Short-term dynamics of abiotic and biotic soil 13CO2 effluxes after in situ 13CO2 pulse labelling of a boreal pine forest.

Physical diffusion of isotopic tracers into and out of soil pores causes considerable uncertainty for the timing and magnitude of plant belowground allocation in pulse-labelling experiments. Here, we partitioned soil CO(2) isotopic fluxes into abiotic tracer flux (physical return), heterotrophic flux, and autotrophic flux contributions following (13)CO(2) labelling of a Swedish Pinus sylvestris forest. Soil CO(2) efflux and its isotopic composition from a combination of deep and surface soil collars was monitored using a field-deployed mass spectrometer.
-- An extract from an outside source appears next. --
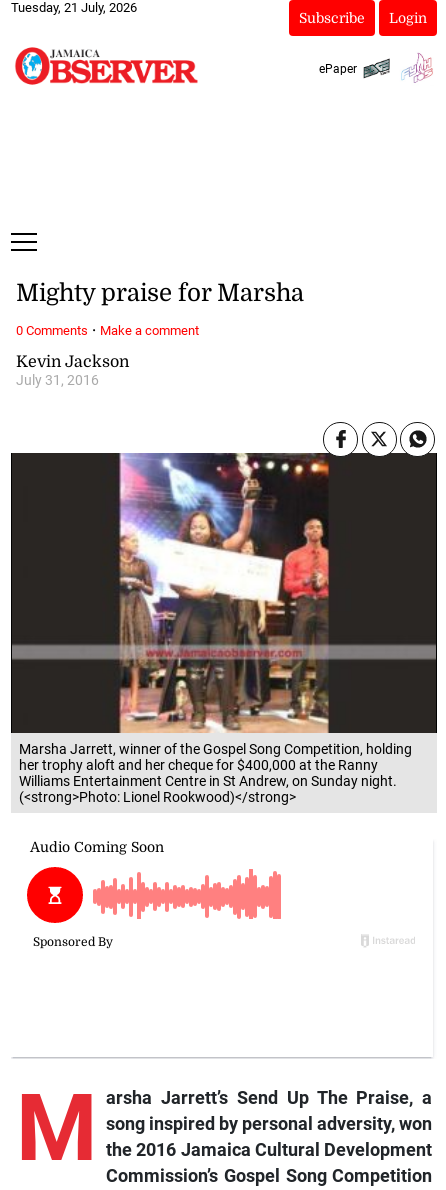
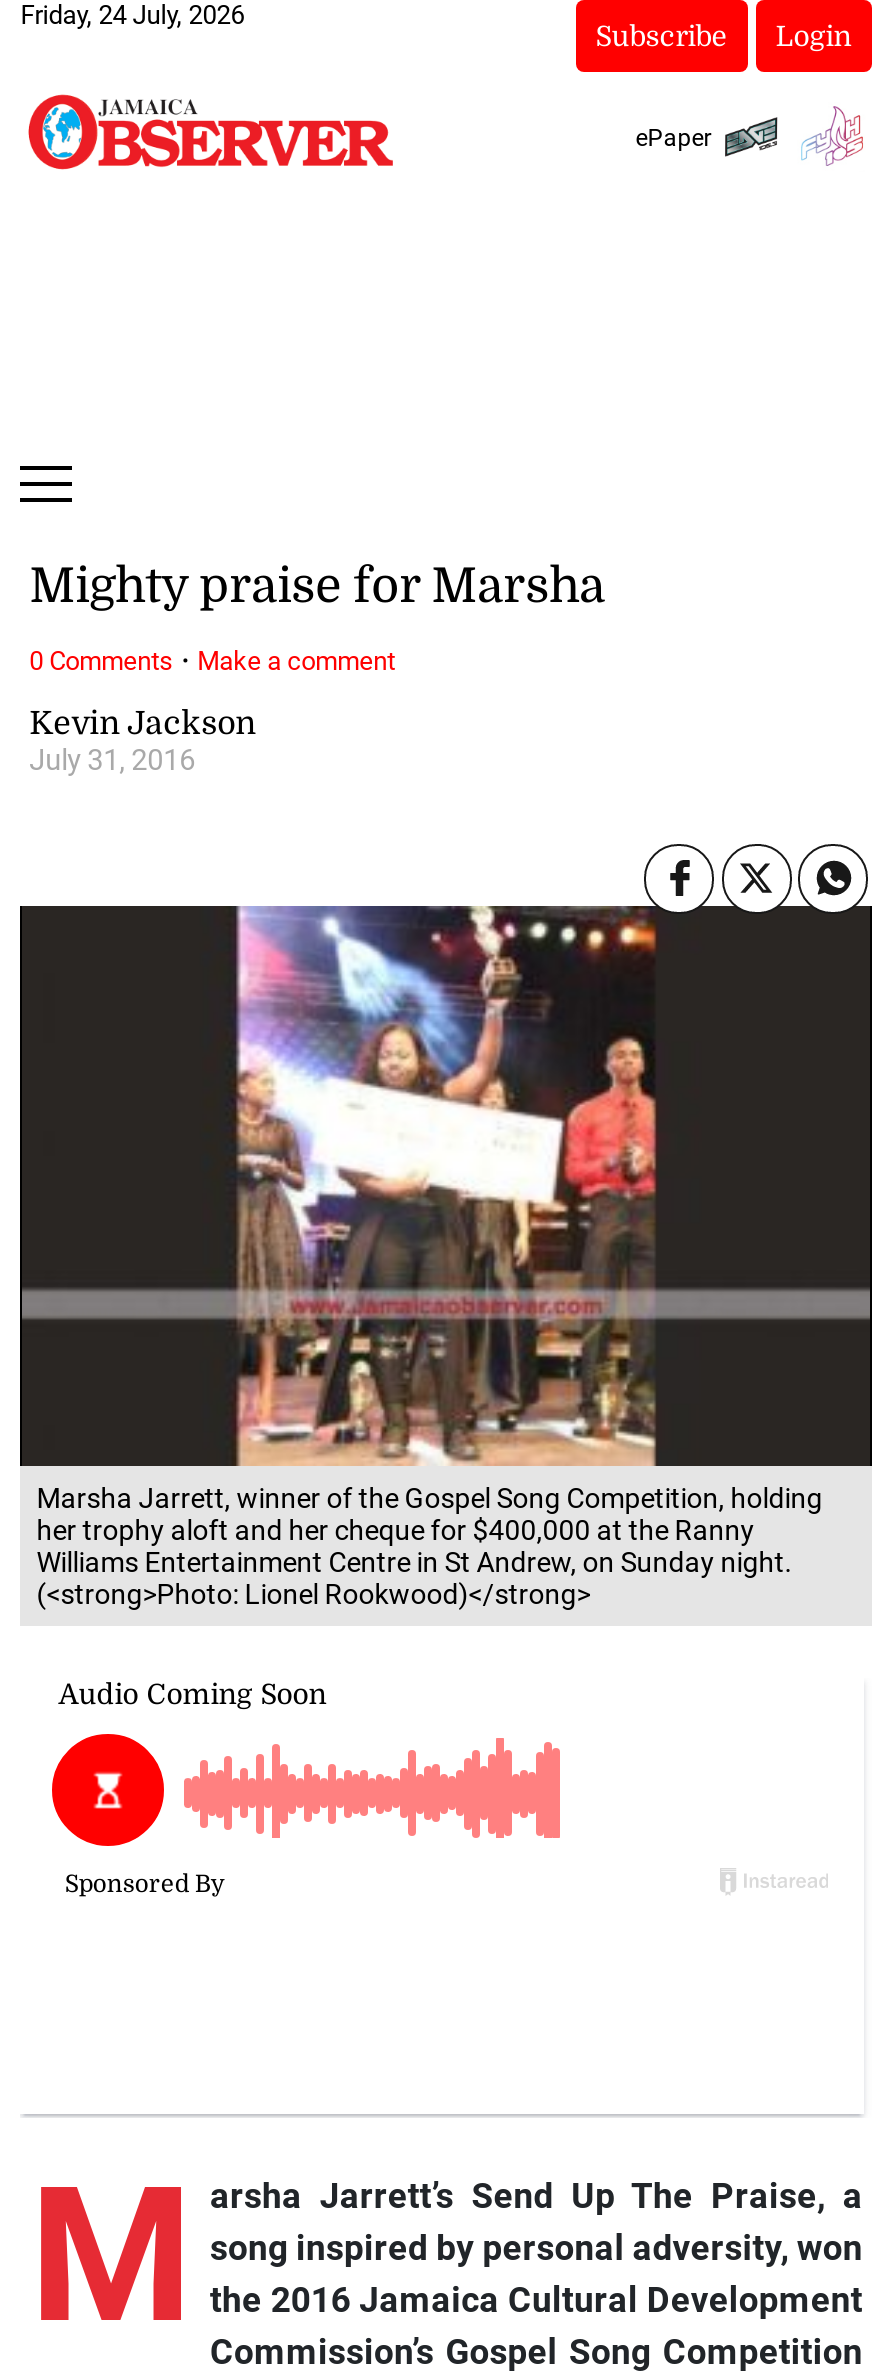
- Tuesday, 21 July, 2026
+ Friday, 24 July, 2026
Additionally, (13)CO(2) within the soil profile was monitored. Physical (abiotic) efflux of (13)CO(2) from soil pore spaces was found to be significant for up to 48 h after pulse labelling, and equalled the amount of biotic label flux over 6 d. Measured and modelled changes in (13)CO(2) concentration throughout the soil profile corroborated these results. Tracer return via soil CO(2) efflux correlated significantly with the proximity of collars to trees, while daily amplitudes of total flux (including heterotrophic and autotrophic sources) showed surprising time shifts compared with heterotrophic fluxes. The results show for the first time the significance of the confounding influence of physical isotopic CO(2)-tracer return from the soil matrix, calling for the inclusion of meaningful control treatments in future pulse-chase experiments.